National Kisan Panchayat

Farmers Hit Out At Revised Draft WTO Framework

The Financial Express (India) 2aug2004

 

New Delhi, Aug 1 — The National Kisan Panchayat has criticised the revised WTO framework draft as against the interests of Indian farmers. It said that if the draft proposals are accepted it will devastate the livelihoods security of 650 million Indian farmers already reeling under an unprecedented fury of severe drought and ravaging floods. The WTO framework will strike a death-knell for the Indian farming community and play havoc with country’s food security.

“India should therefore rise to the occasion and demonstrate to the world that it will not succumb to any political pressure, and will protect and stand by its farming community,” Atul Anjaan, Devinder Sharma and Krishan Bir Chowdhary, the three members of the coordination committee, said in a joint press statement.

National Kisan Panchayat comprises of farmers organisations like All India Kisan Sabha, Bharat Krishak Samaj, Bharti Kisan Union, Bharti Khet Mazdoor Union, Andhra Pradesh Rayota Sangha, Punjab Kisan Sabha, Tamil Nadu Peasants’ Association, West Bengal State Krishak Sabha, Sanyukta Krishi Samiti and All India Kisan Sabha (Gopalan Bhawan).

The framework should have given a clear message that all subsidies in agriculture that the developed countries provide (close to US $ 320 billion), will be eliminated within a fixed timeframe for ensuring fair trade. India’s Commerce Minister, Kamal Nath, had been very clearly and loudly making this point. But unfortunately, we find that the revised draft is quite rhetoric in expressing the concerns on domestic support without making any definite commitment. Moreover, the framework has provided for the inclusion of Blue Box subsidies, despite vehement opposition from India and other developing countries, an indication that the WTO has gone by the direction provided by the United States and the European Union, the farmers leaders alleged.

The National Kisan Panchayat leaders also said that the July 30 draft has acknowledged “Green Box criteria will be reviewed with a view to ensuring that Green Box measures have no, or at most minimal, trade-distorting effects or effects on production.” But the draft falls short of outlining the measures to discipline the subsidies under Green Box or for phasing out of such subsidies within a definite timeframe. It has in fact added an additional burden of Blue Box that the developing countries will now have to bear the burden of.

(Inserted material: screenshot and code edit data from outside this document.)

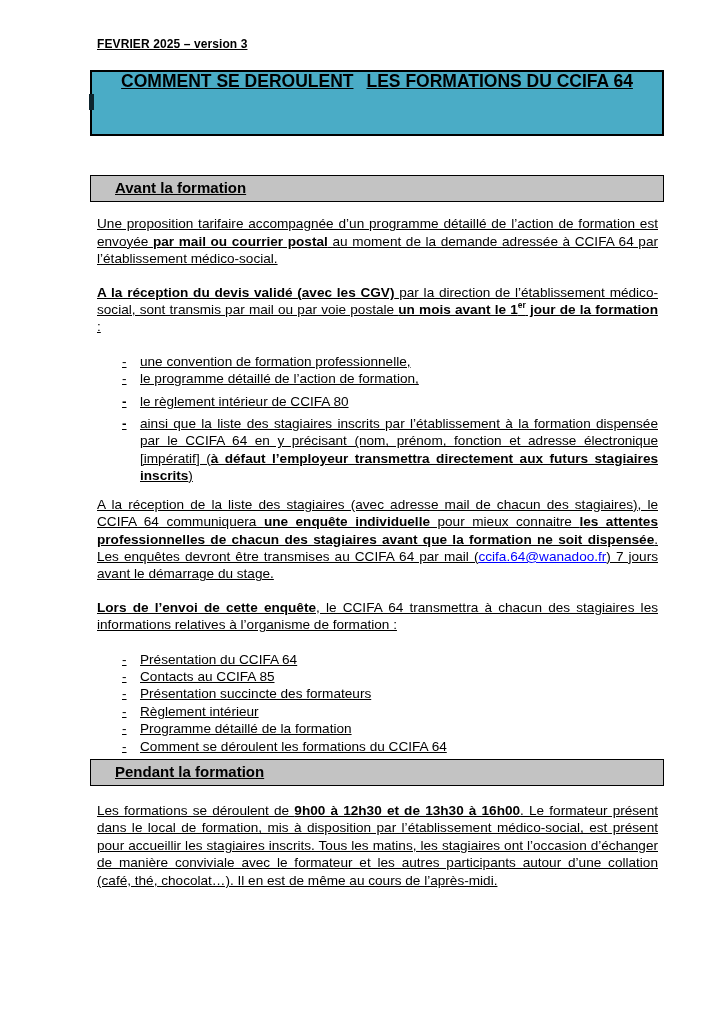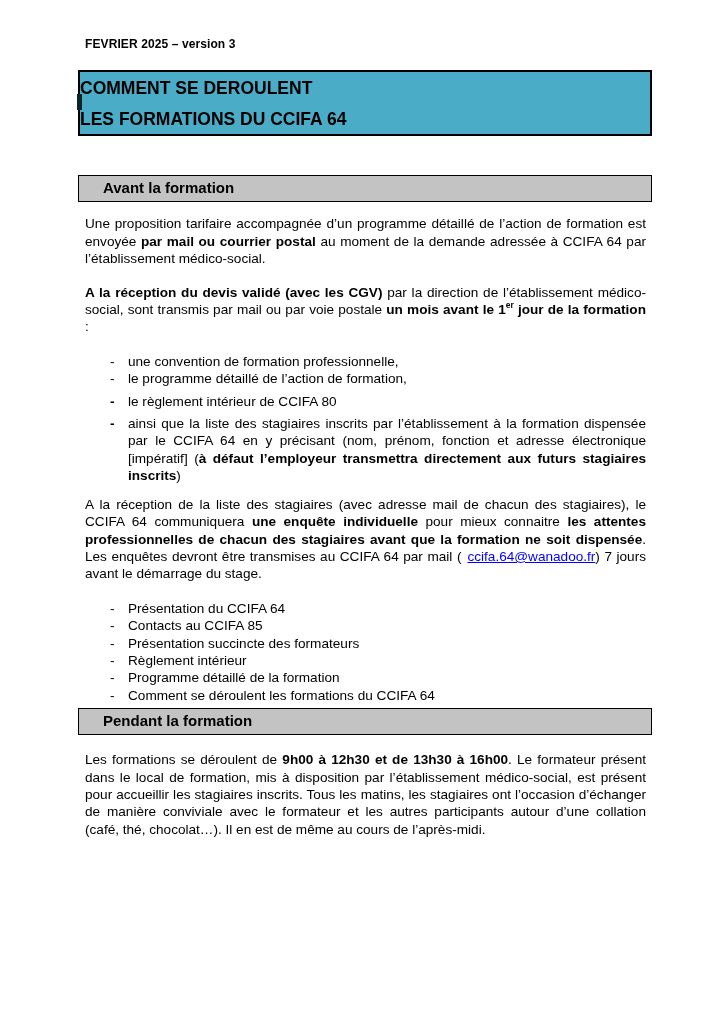"FEVRIER 2025 – version 3" .content { left: 78px -> 90px; text-decoration: none -> underline }
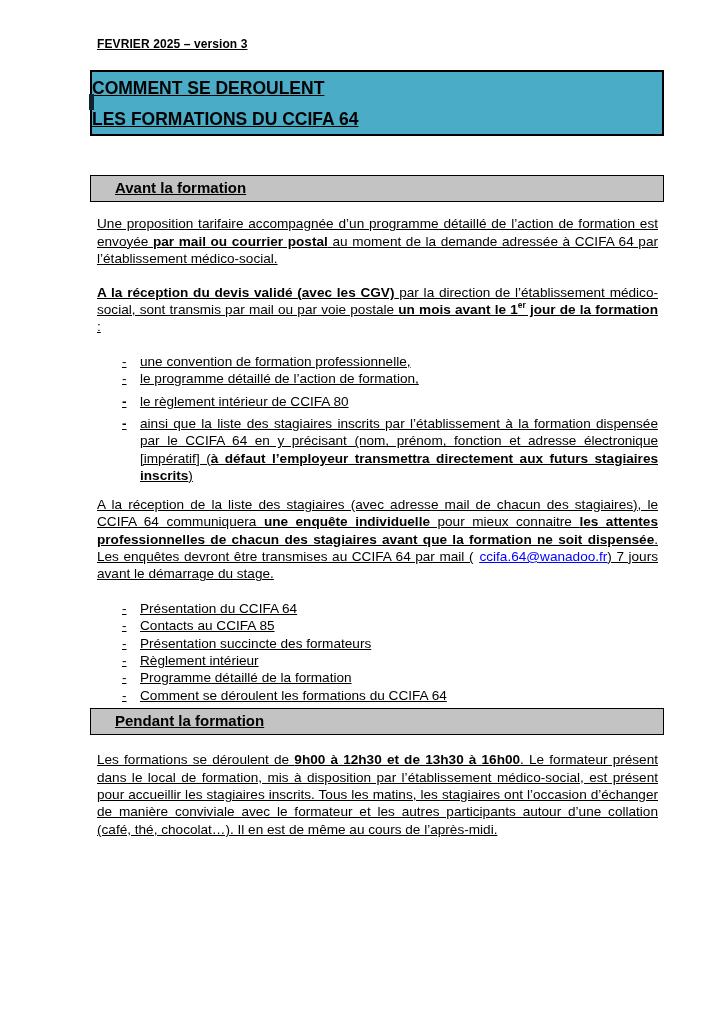"COMMENT SE DEROULENT" .title-box { flex-direction: column -> row; text-align: left -> center }
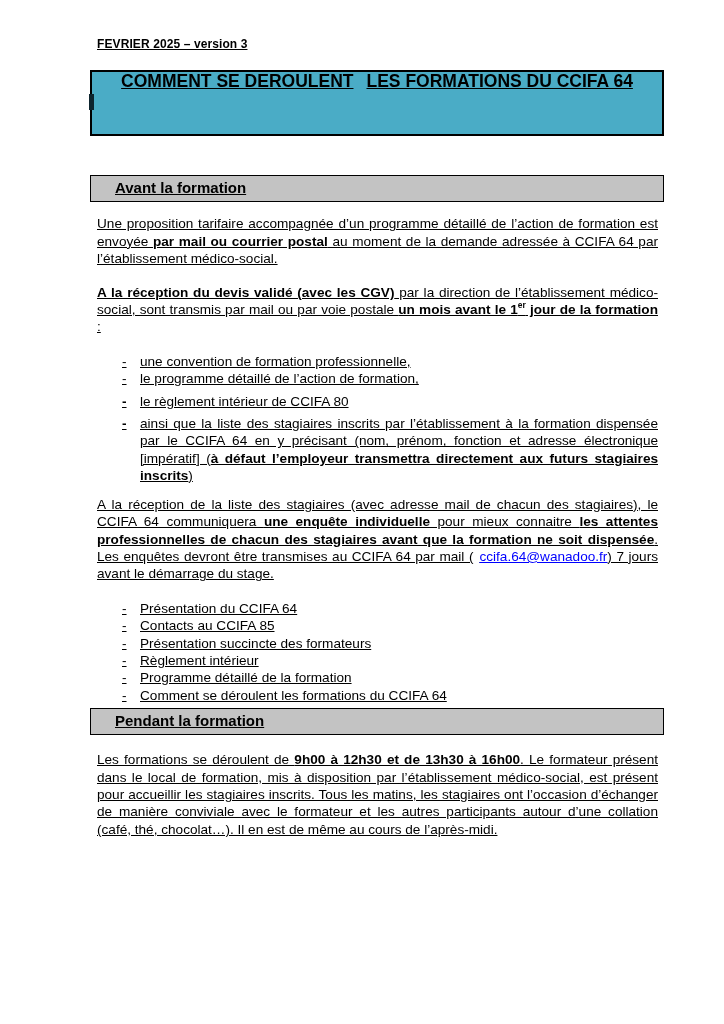"ccifa.64@wanadoo.fr" .link { padding-left: 6px -> none }
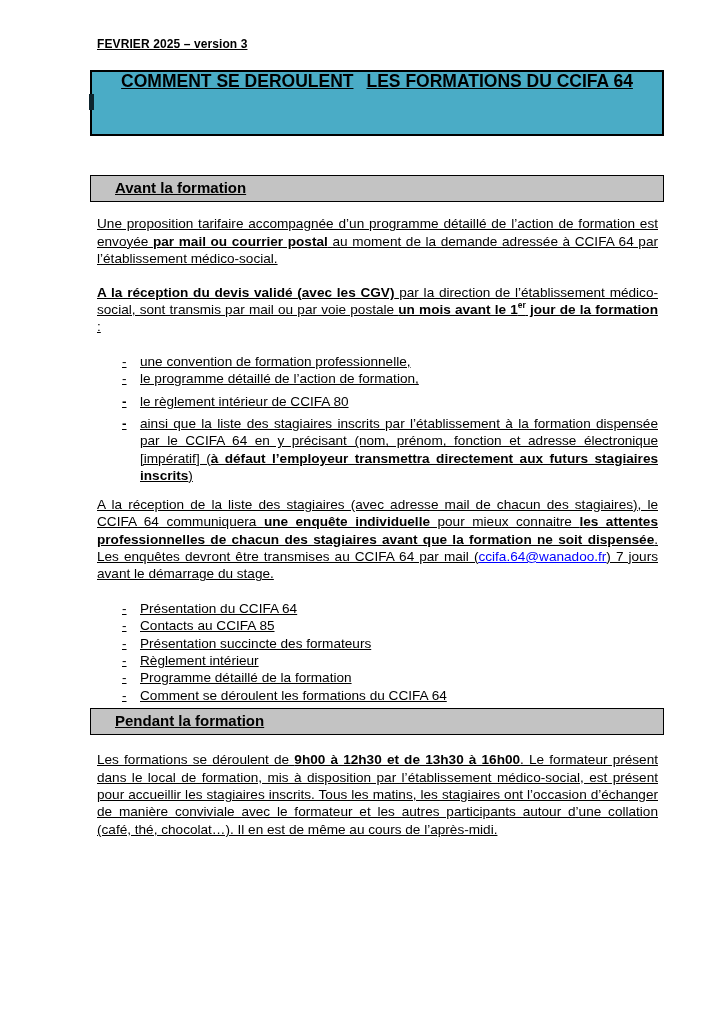"Lors de l’envoi de cette" p.para { html: none -> <p><span>Lors de l’envoi de cette enquête</span><span>, le CCIFA 64 transmettra à chacun des stagiaires les informations relatives à l’organisme de formation :</span></p> }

Since India has already phased out or removed its quantitative restrictions to meet the obligations of the Agreement on Agriculture without any reciprocal reduction in agricultural subsidies by the developed countries, there is no justification for India to accept anything before the subsidies in the rich countries are brought down or reduced to the same level as prescribed by the WTO. “We will not accept anything that compromises on the subsidy issue,” the statement warned.